Epilogue: The wins and pitfalls of obesity research

The difficulty of weight loss really stands out in obesity research, where experts still hotly debate what causes it and how to tackle it. Public critics often claim modern obesity science is politically driven, swayed by “soft” ideology from younger scientists and activists forcing veteran researchers to flip views in order to save their careers. That’s misguided. In fact, obesity research began moving away from the laziness narrative long before many present-day scientists entered the field. But like any science, obesity research is shifted forward by weighing diverse evidence amid competing theories.

Earlier, the general understanding was that hurting feelings or tough love might motivate people, but current research shows otherwise – even highly driven Biggest Loser contestants often regain the weight years later.  We now know that weight stigma worsens outcomes, increasing emotional eating, exercise avoidance, and healthcare delays, all of which work against lasting weight loss.

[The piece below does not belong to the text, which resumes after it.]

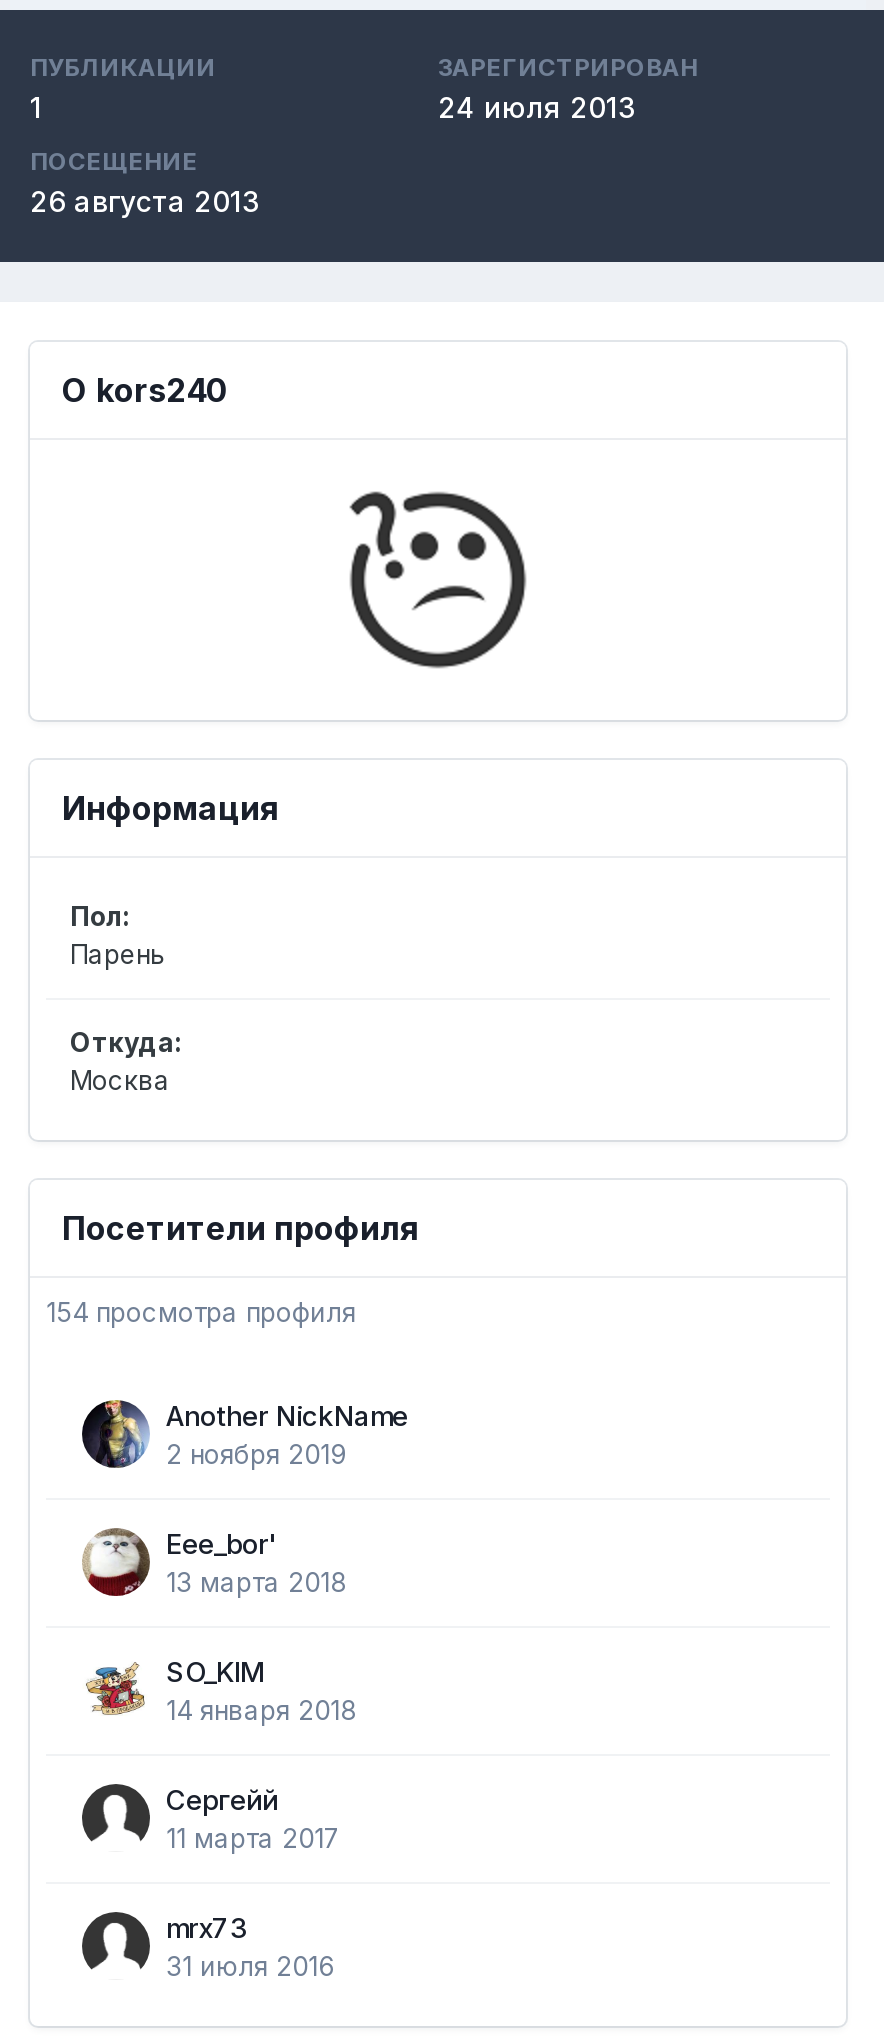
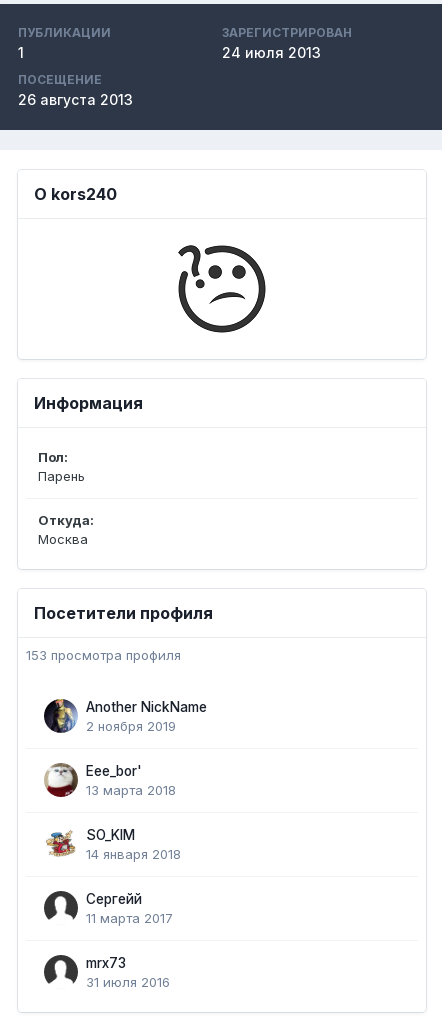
- 154 просмотра профиля
+ 153 просмотра профиля
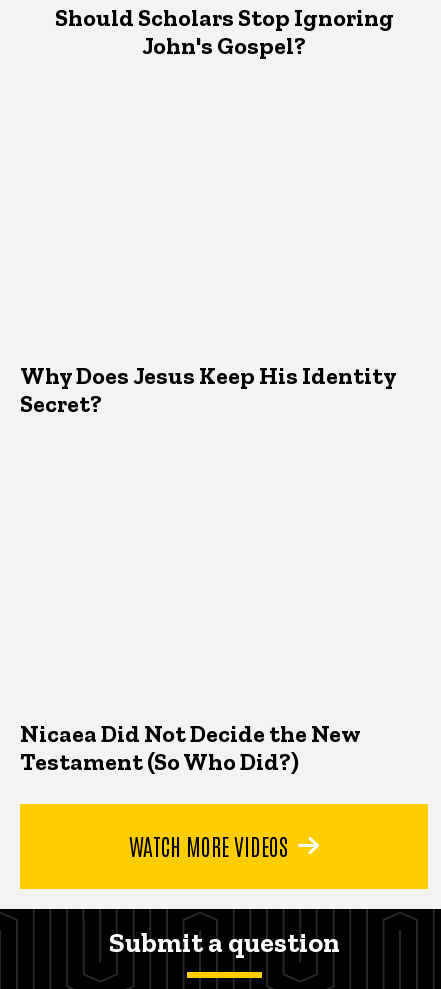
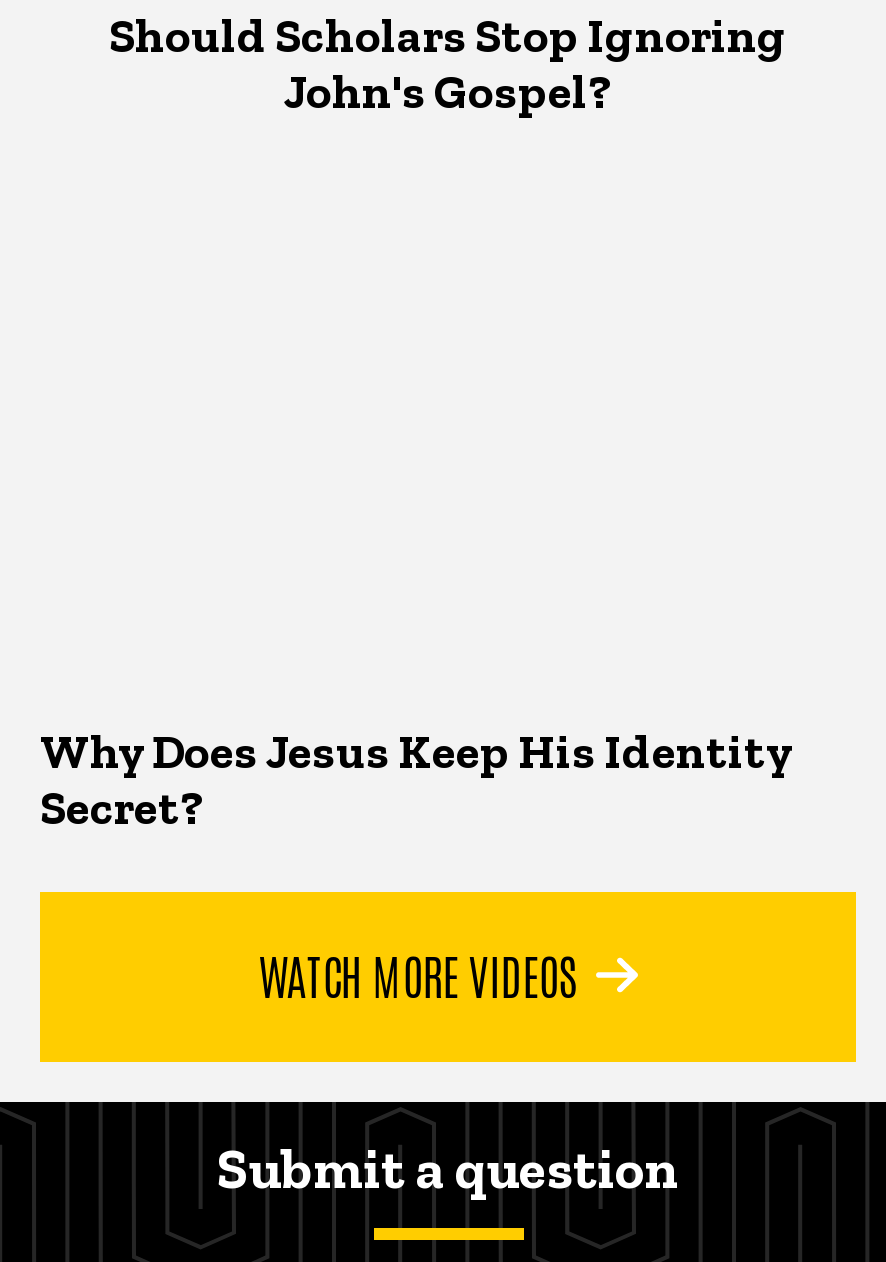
- Nicaea Did Not Decide the New
- Testament (So Who Did?)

I stress these points because public opinion on obesity really matters. It sways the policies and funding that drive real change.  Obesity brings with it real social and health challenges, and people do not choose it willingly. The size of the wellness and weight-loss industry shows the lengths people are willing to go, not just for health but for acceptance.  Thus, it’s not just about “eating less,” but about bigger forces like our food environment and biology: we need solutions at the community and policy level, not just willpower. Scientists have to explain their findings clearly and honestly to leaders and to the public, so that smart policies can keep up with what we know and enable people with obesity and medical professionals to pick the best health strategies. We can consider other people’s perspectives, but recognizing those perspectives does not mean that we cannot question their validity.

Ultimately, this discussion isn’t about promoting a single ideal body; it’s about recognizing obesity as a complex challenge shaped by decades of research, not just stories or opinions. Even as a scientist, what matters isn’t what I believe, but what the evidence shows.